Jeferson Huffermann, 33, doutor em filosofia pela UFRGS e um dos alunos, reforça sua importância: "representa uma ação concreta de empoderamento de grupos minoritários, e é muito importante se fortalecer diante de um mundo que nos antagoniza".
Enquanto Rayane Medeiros, 37, destaca o respeito a sua identidade de gênero (trans), "aqui as pessoas estão compartilhando o conhecimento sobre autodefesa sem preconceitos e com o intuito legítimo de me empoderar e de tornar minha vida mais segura", pontua ela.

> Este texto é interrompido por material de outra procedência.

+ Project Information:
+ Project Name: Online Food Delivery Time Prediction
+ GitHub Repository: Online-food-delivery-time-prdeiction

Além das aulas práticas, o coletivo também é um espaço de socialização. "Existe um senso pleno de comunidade, as trocas nos encontros são disciplinadas, mas sobretudo afetuosas", diz Huffermann.
Aluna há oito meses, Laris Fouchy, 27, se identifica como uma pessoa não binária, e elogia o acolhimento da turma, e como os ensinamentos melhoraram a sua autoestima, "é autodefesa, mas também é aprender a se impor". A trans Nikaya Vidor compartilha de opinião semelhante, "me sinto mais segura, pois tenho capacidade de me defender de agressões", argumenta ela.

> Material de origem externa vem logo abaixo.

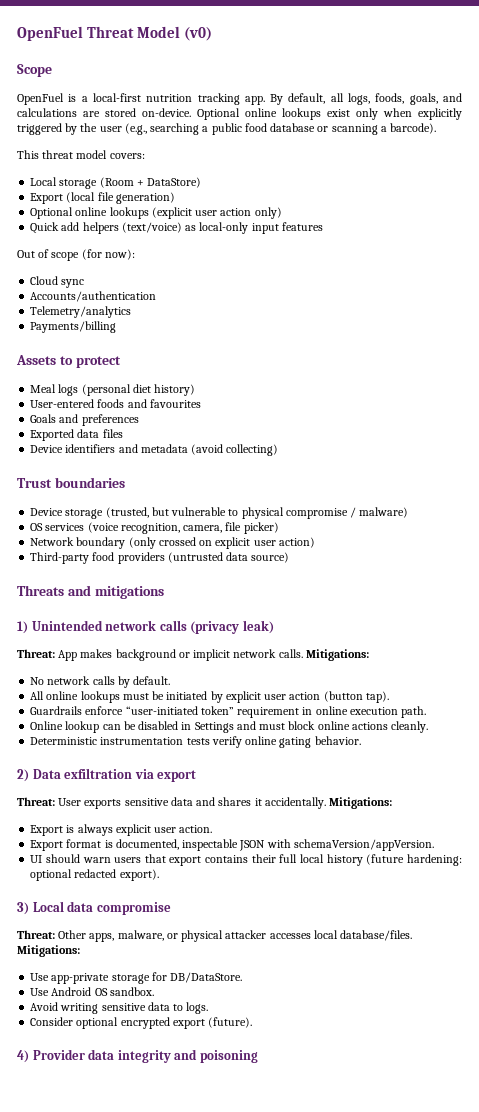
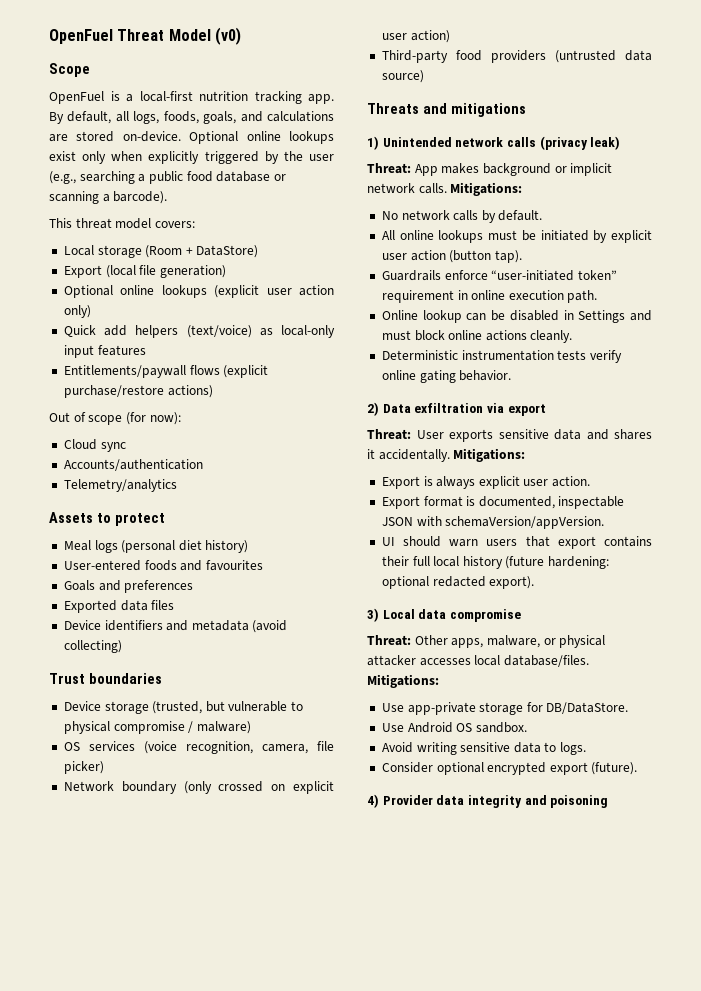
+ Entitlements/paywall flows (explicit purchase/restore actions)
- Payments/billing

Por enquanto, As Braba não possui um patrocínio, mas tem conseguido dar conta com o auxílio de dois professores voluntários que decidiram abraçar o projeto.
Somos também um movimento político, então nem sempre um patrocinador quer ter seu nome vinculado a algo tão politizado; porque defender corpos LGBTQI+ é defender corpos de uma parcela da sociedade marginalizada, argumenta Juarez.
"Intuito é sobrevivência"

O krav-magá utiliza movimentos curtos e rápidos, cujo alvo são os pontos sensíveis do corpo humano, sendo a única modalidade de luta considerada defesa pessoal.

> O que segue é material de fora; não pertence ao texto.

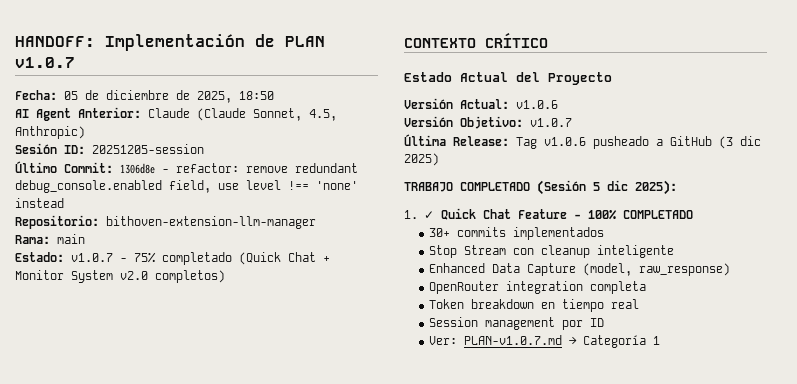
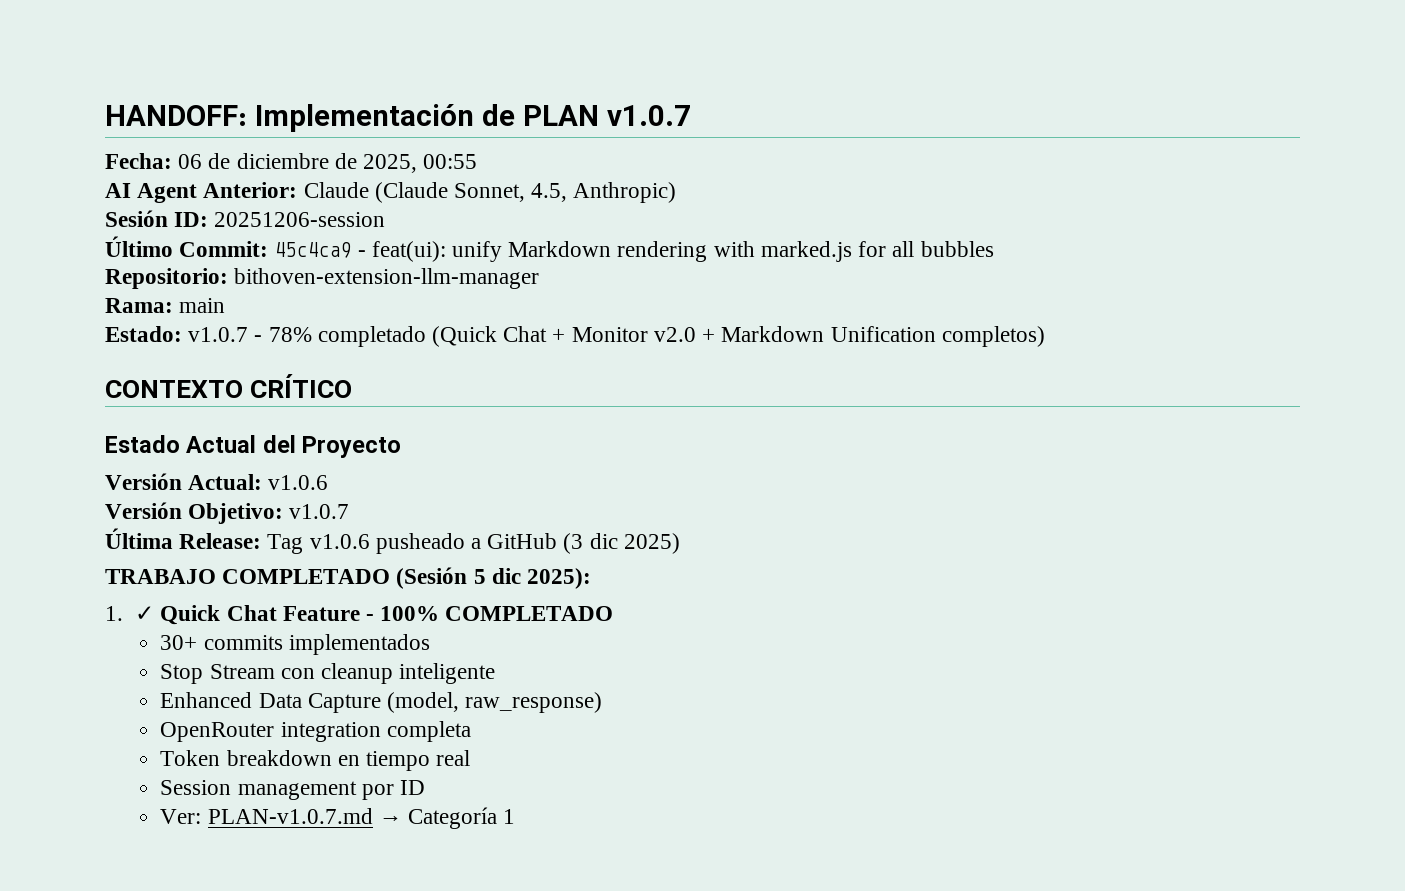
- Fecha: 05 de diciembre de 2025, 18:50
+ Fecha: 06 de diciembre de 2025, 00:55
- Sesión ID: 20251205-session
+ Sesión ID: 20251206-session
- Último Commit: 1306d8e - refactor: remove redundant debug_console.enabled field, use level !== 'none' instead
+ Último Commit: 45c4ca9 - feat(ui): unify Markdown rendering with marked.js for all bubbles
- Estado: v1.0.7 - 75% completado (Quick Chat + Monitor System v2.0 completos)
+ Estado: v1.0.7 - 78% completado (Quick Chat + Monitor v2.0 + Markdown Unification completos)

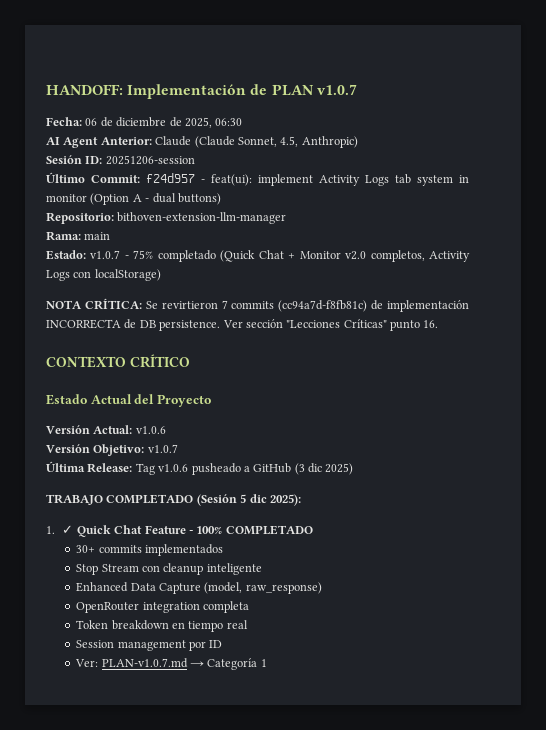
- Fecha: 06 de diciembre de 2025, 00:55
+ Fecha: 06 de diciembre de 2025, 06:30
- Último Commit: 45c4ca9 - feat(ui): unify Markdown rendering with marked.js for all bubbles
+ Último Commit: f24d957 - feat(ui): implement Activity Logs tab system in monitor (Option A - dual buttons)
- Estado: v1.0.7 - 78% completado (Quick Chat + Monitor v2.0 + Markdown Unification completos)
+ Estado: v1.0.7 - 75% completado (Quick Chat + Monitor v2.0 completos, Activity Logs con localStorage)
+ NOTA CRÍTICA: Se revirtieron 7 commits (cc94a7d-f8fb81c) de implementación INCORRECTA de DB persistence. Ver sección "Lecciones Críticas" punto 16.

O objetivo é neutralizar o agressor e evitar um conflito corporal, "não queremos entrar em um combate desnecessário, o intuito é a sobrevivência", explica Júlio.
Embora nunca tenha sofrido nenhuma violência, ele não escapou de 'olhares', a medida que o coletivo foi ganhando visibilidade.
Sempre vai acontecer, mas acho que pelo fato de nós dois sermos homens cisgênero, grandes e barbudos; enfim, as pessoas não encaram.
Na opinião do casal, existe de modo abrangente um grande esforço para que atos de violência contra pessoas LGBTQ+ seja normalizado, quando a situação precisa ser discutida na sua questão estrutural que produz esse comportamento de eliminação de corpos LGBTQ+, principalmente de mulheres trans.
O conceito de que a região sul é um reflexo mais ostensivo do conservadorismo no país, por exemplo, é equivocado ao analisar mais a fundo os dados da ANTRA: São Paulo liderou o número de homicídios de pessoas trans, com 16 registros em 2024; em seguida veio Minas Gerais, com 12 casos, e em terceira posição o Ceará, com 11 ocorrências, conforme o levantamento.
Rayane reitera a informação, "vivenciei poucos casos de hostilização aberta em Porto Alegre, se a minha presença gera desconforto, não é problema meu e sim do outro; em geral, encontrei mais acolhimento do que ódio morando aqui".
Precisamos ter esse foco para que as políticas públicas e as ações da sociedade civil sejam amplas, discutidas e não acreditar que exista um lugar melhor ou pior para pessoas LGBTQ+ viverem no país, pontua Juarez.
A dupla salienta que não busca soluções fáceis para problemas complexos, e que o objetivo sempre foi aproximar a luta deles com os movimentos sociais.
Indagados sobre o futuro do projeto, ambos mencionam ter uma sede própria e maior, com a expansão do coletivo para outras regiões também: "assim atenderíamos mais pessoas LGBTQ+ e mulheres heterossexuais", e complementa, "poderia também estruturar a formação de instrutores e um letramento político para os profissionais", almeja Juarez.
O casal afirma que o intuito do coletivo não é somente encerrar os ataques, mas também solucionar as questões sociais que colocam pessoas LGBTQ+ em vulnerabilidade.
Fazer com que As Braba se torne uma referência, aprendendo a defender os seus corpos, para que cada pessoa que sofreu violência se transforme em uma Braba.